About this task →
Beginning with the line that contains "color: #8b5cf6 ->", retype the entries below exactly, ending with the line that contains "background: #bef264 ->". Leave out any pictures.

Data provided →
────

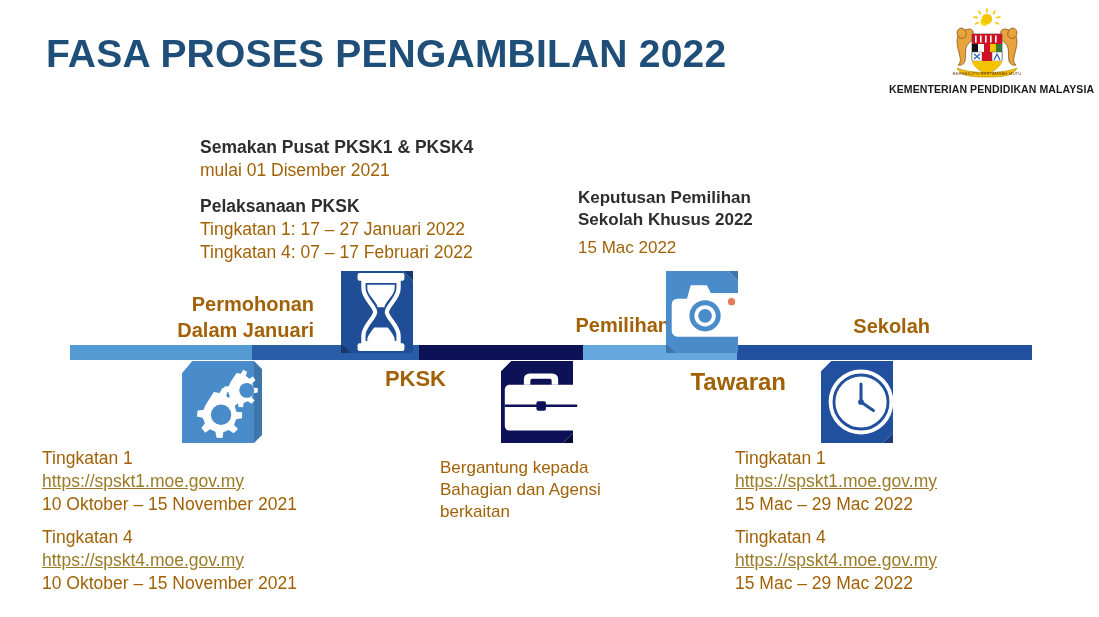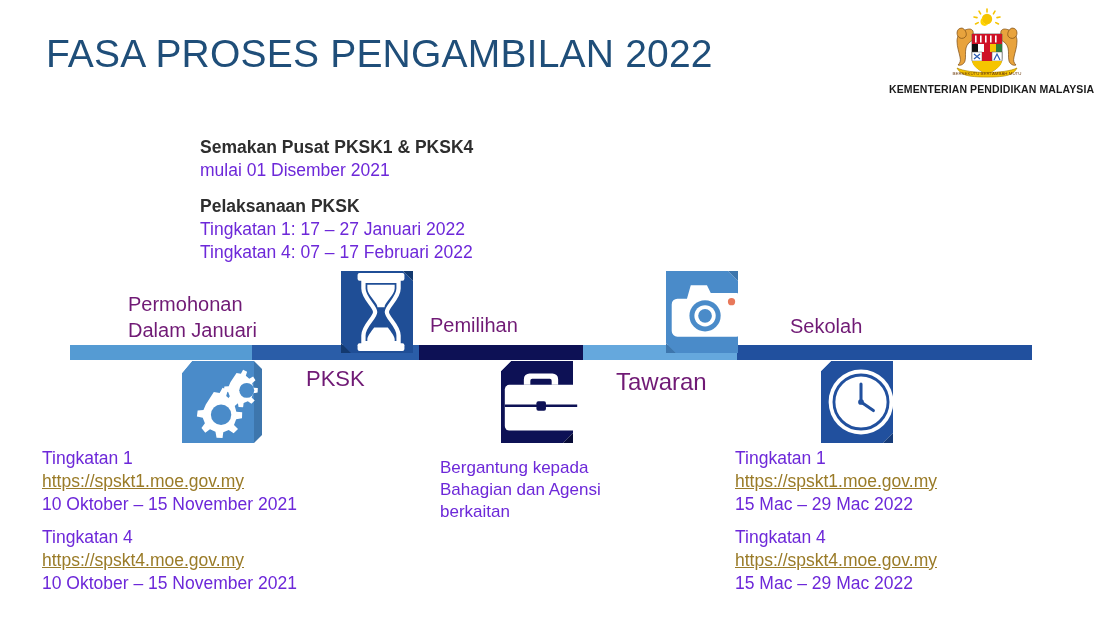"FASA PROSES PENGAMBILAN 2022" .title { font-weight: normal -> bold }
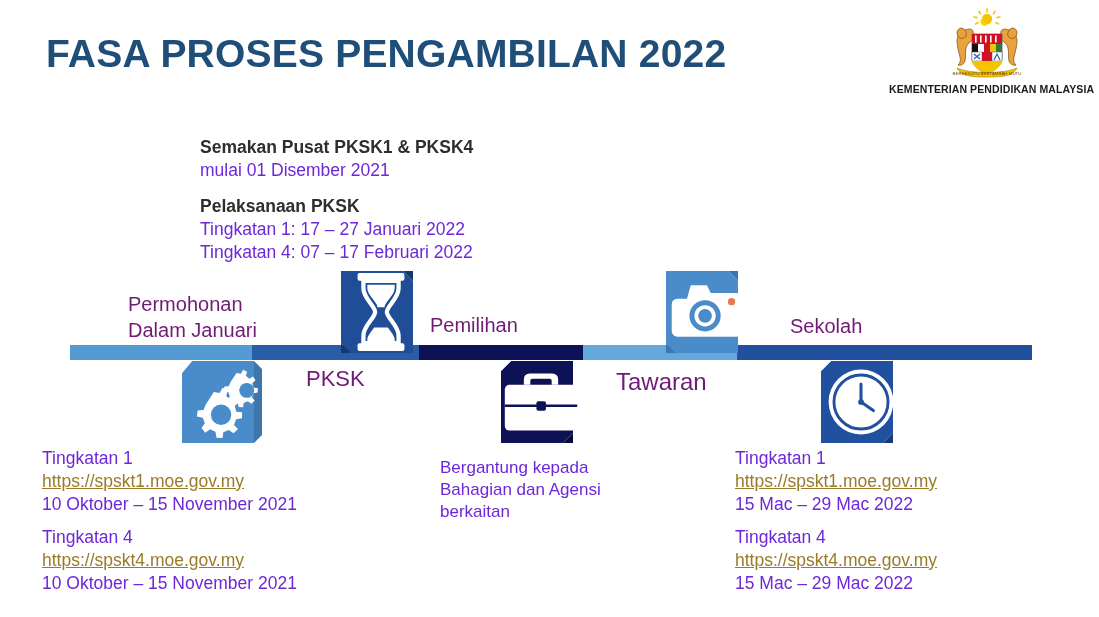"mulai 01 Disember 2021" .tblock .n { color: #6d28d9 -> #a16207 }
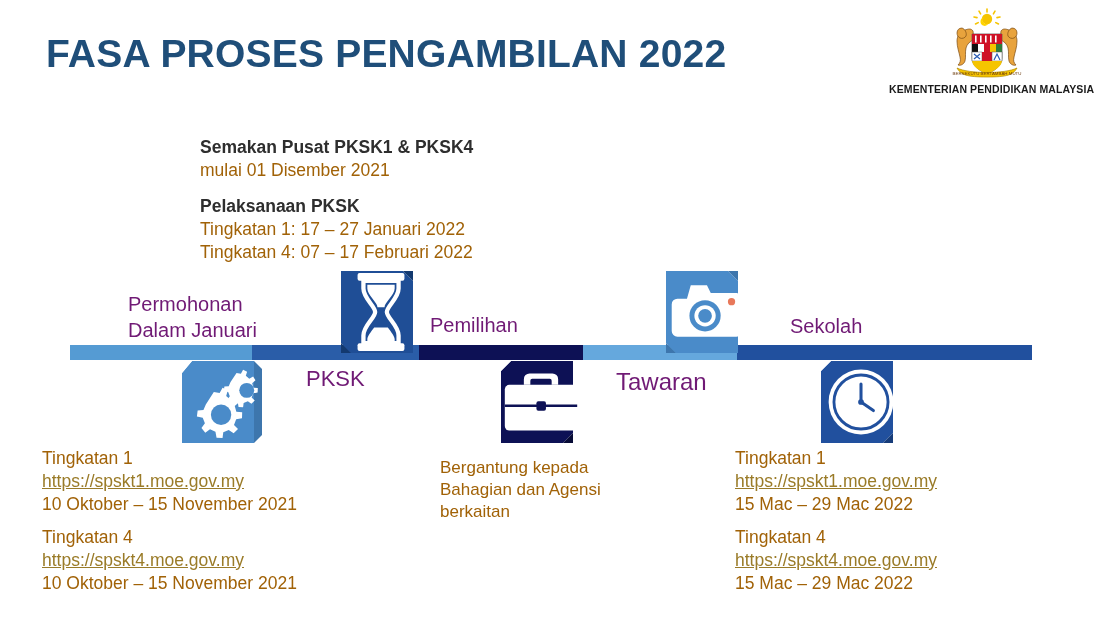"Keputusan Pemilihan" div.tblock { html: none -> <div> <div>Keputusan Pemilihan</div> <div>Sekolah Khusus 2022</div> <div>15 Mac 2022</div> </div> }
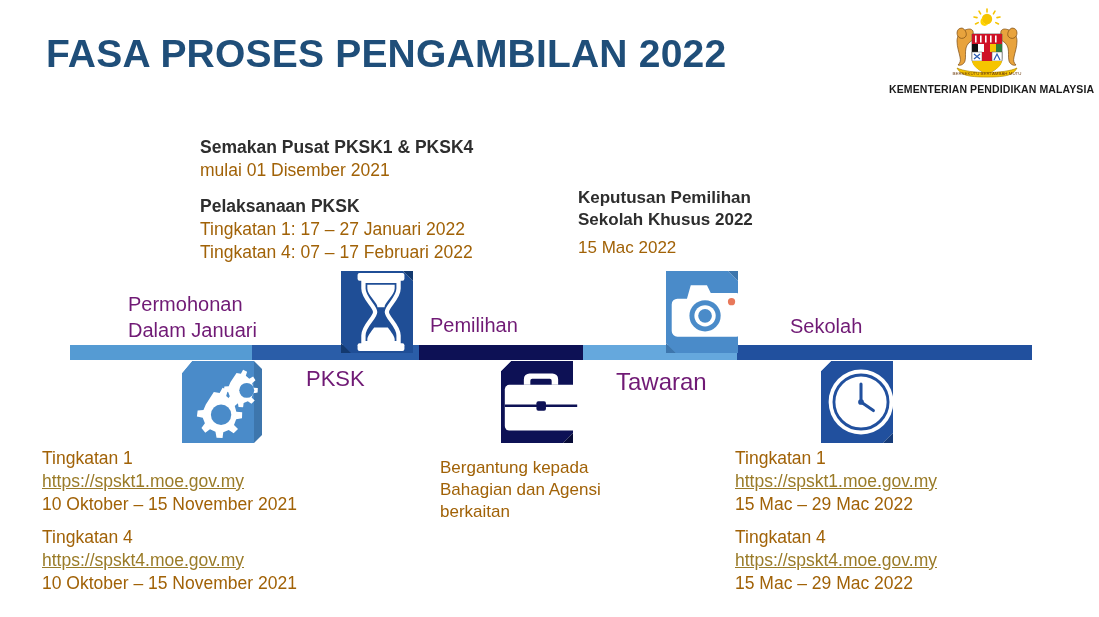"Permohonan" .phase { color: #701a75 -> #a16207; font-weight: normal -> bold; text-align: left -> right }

────

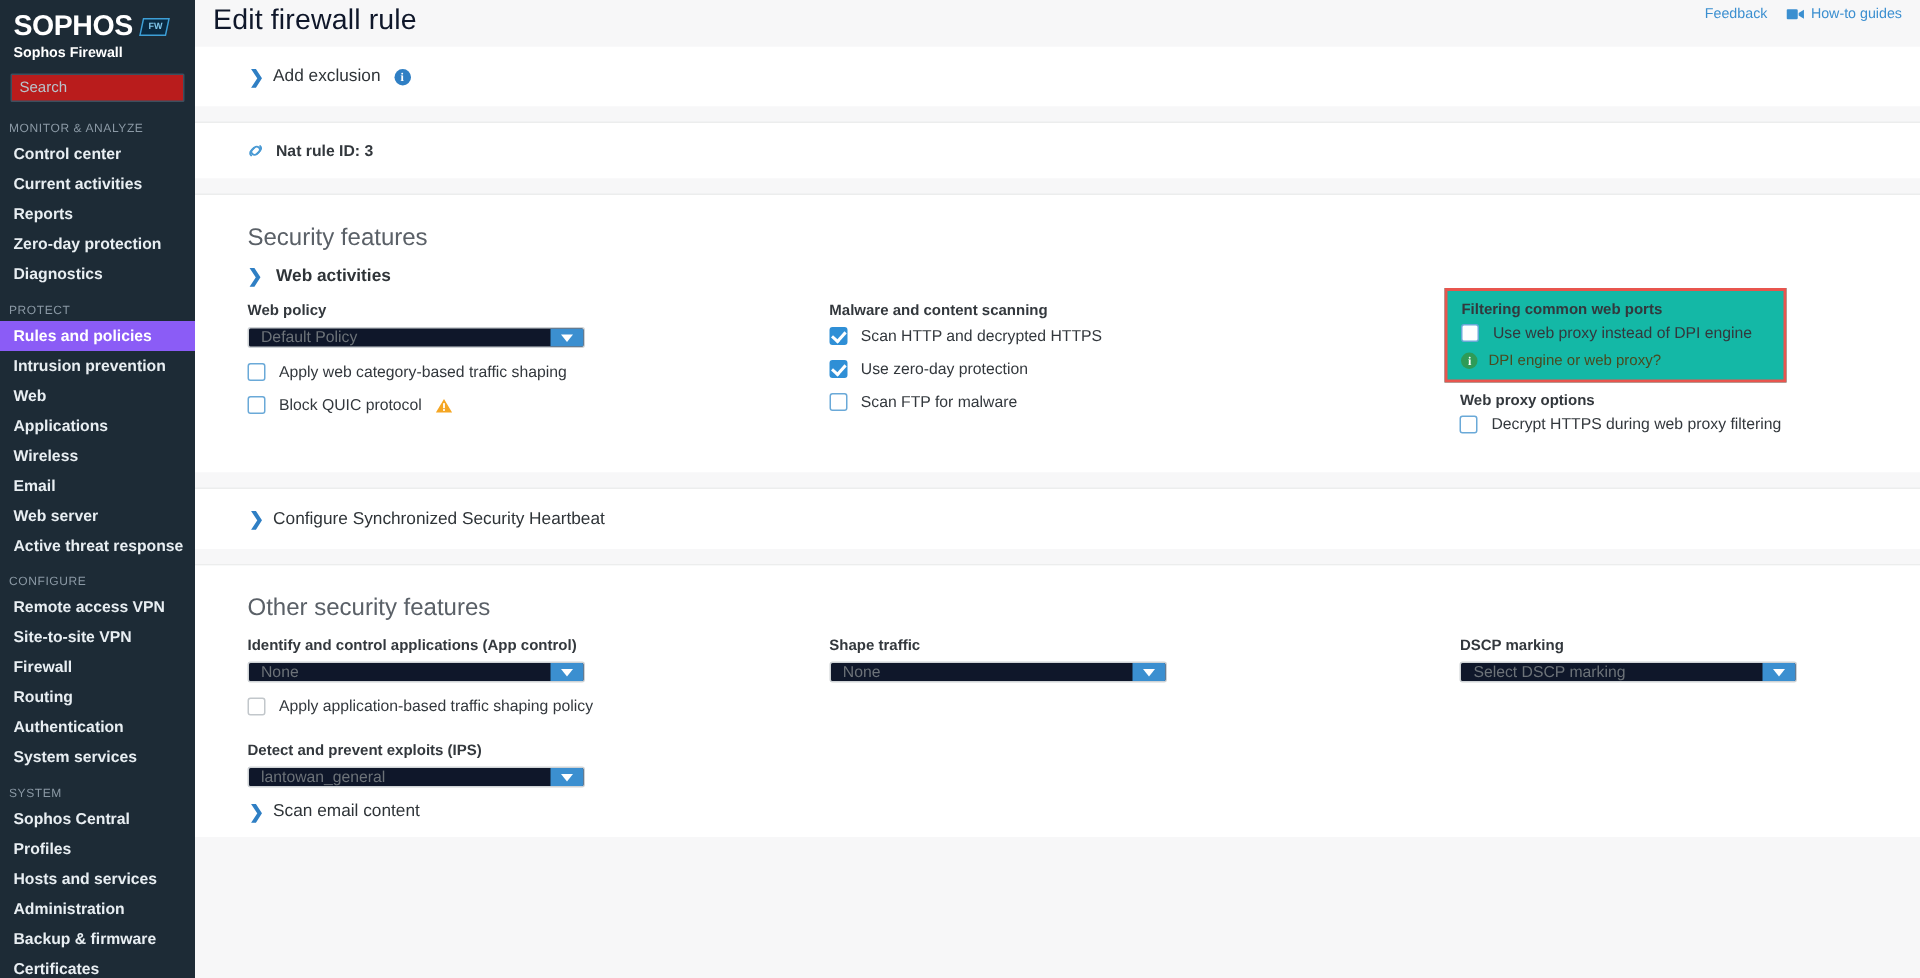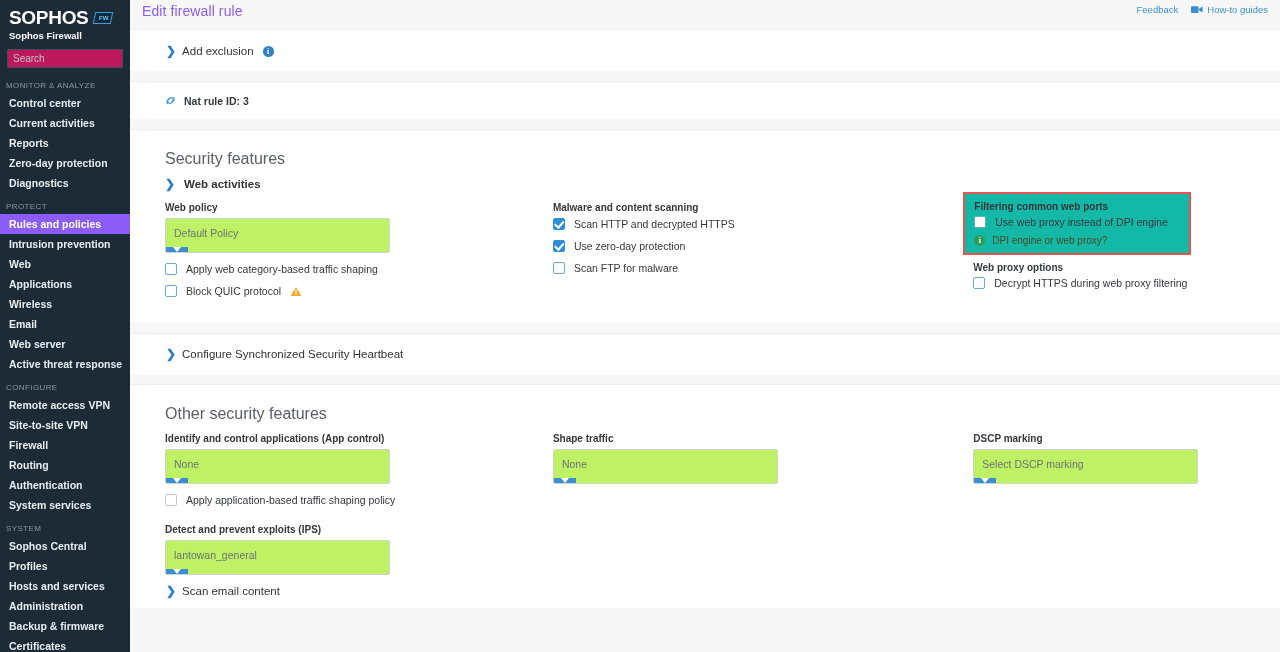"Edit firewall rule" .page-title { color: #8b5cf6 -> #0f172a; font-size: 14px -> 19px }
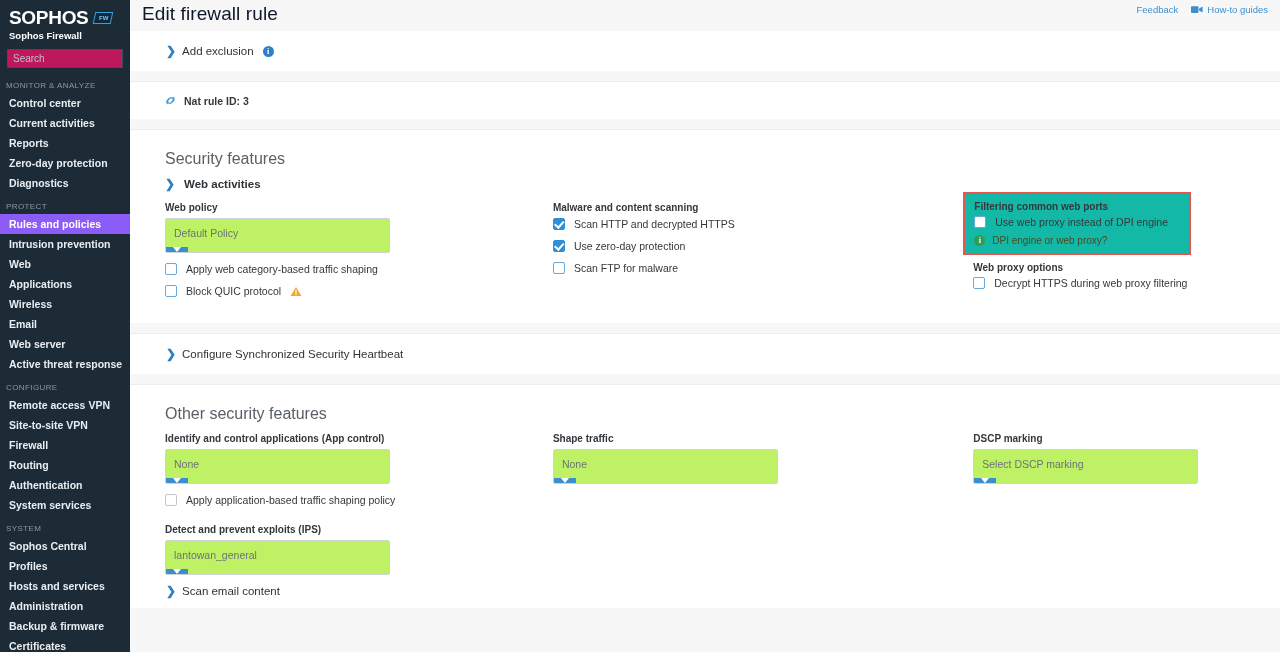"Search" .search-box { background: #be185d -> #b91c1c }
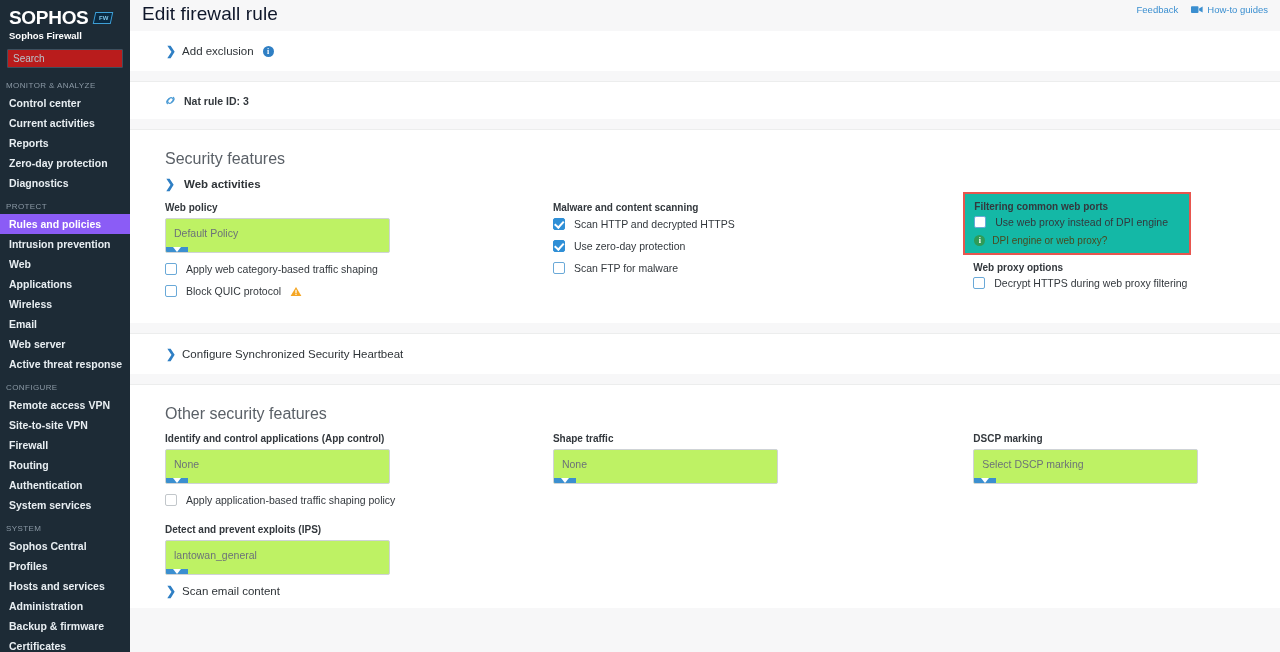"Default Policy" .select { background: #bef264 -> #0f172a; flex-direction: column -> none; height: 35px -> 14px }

────

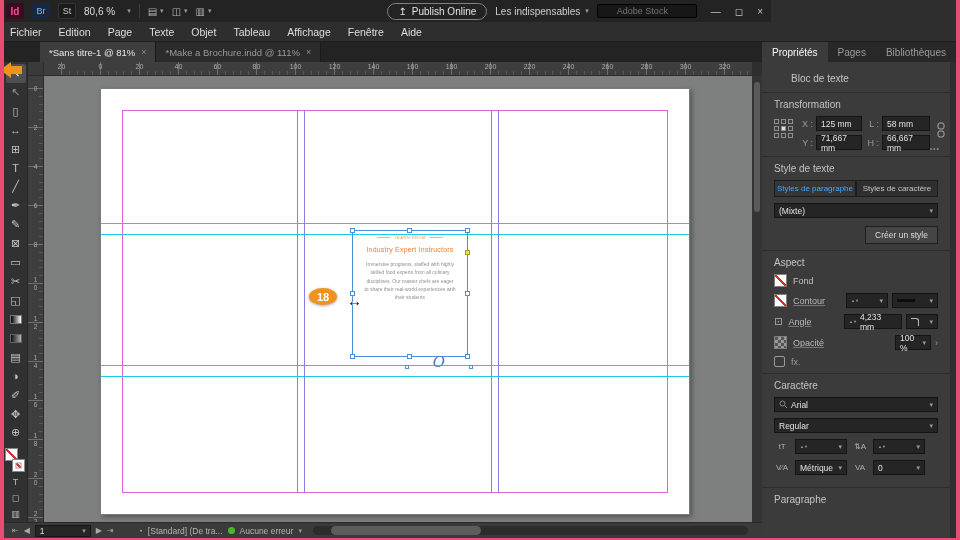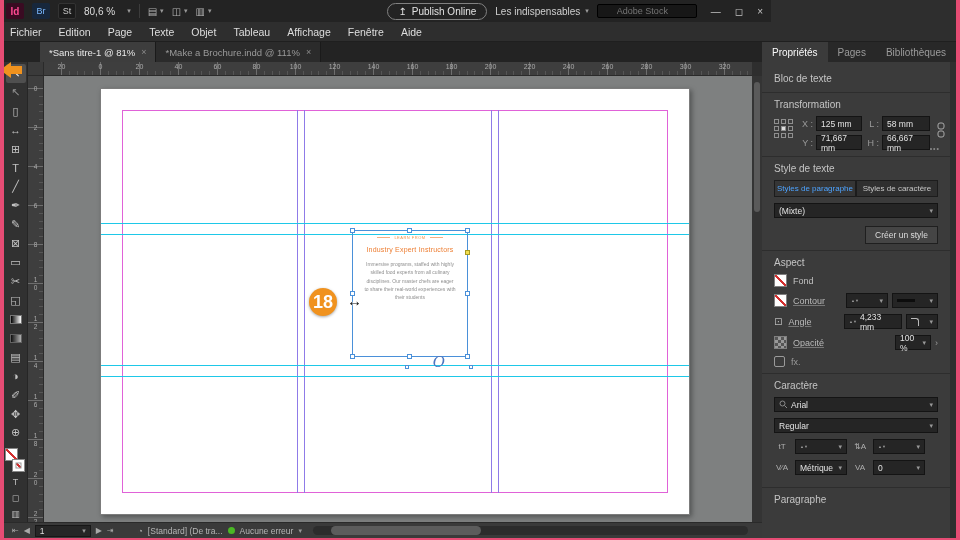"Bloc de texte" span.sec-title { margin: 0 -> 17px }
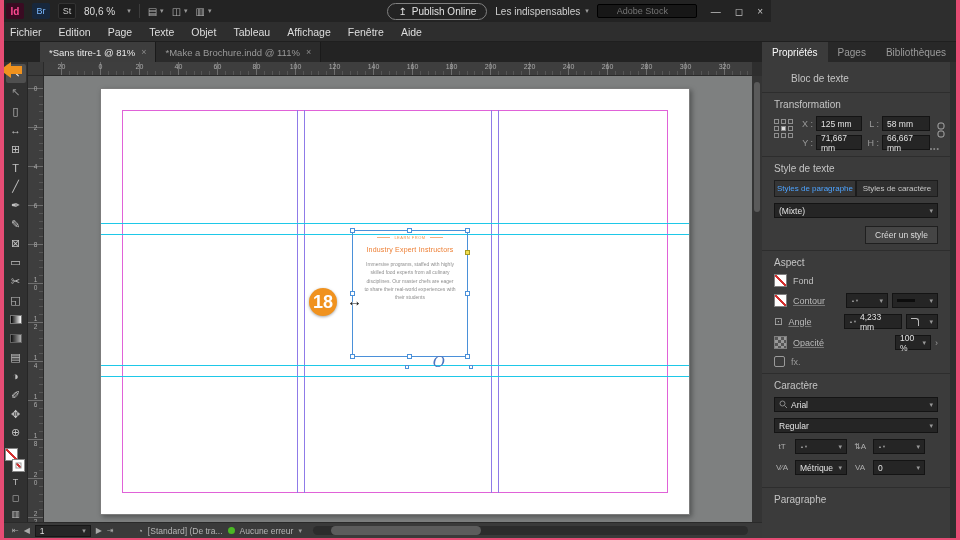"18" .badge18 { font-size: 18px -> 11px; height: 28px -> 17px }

────

Answer space →
"Edit firewall rule" .page-title { color: #8b5cf6 -> #0f172a; font-size: 14px -> 19px }
"Search" .search-box { background: #be185d -> #b91c1c }
"Default Policy" .select { background: #bef264 -> #0f172a; flex-direction: column -> none; height: 35px -> 14px }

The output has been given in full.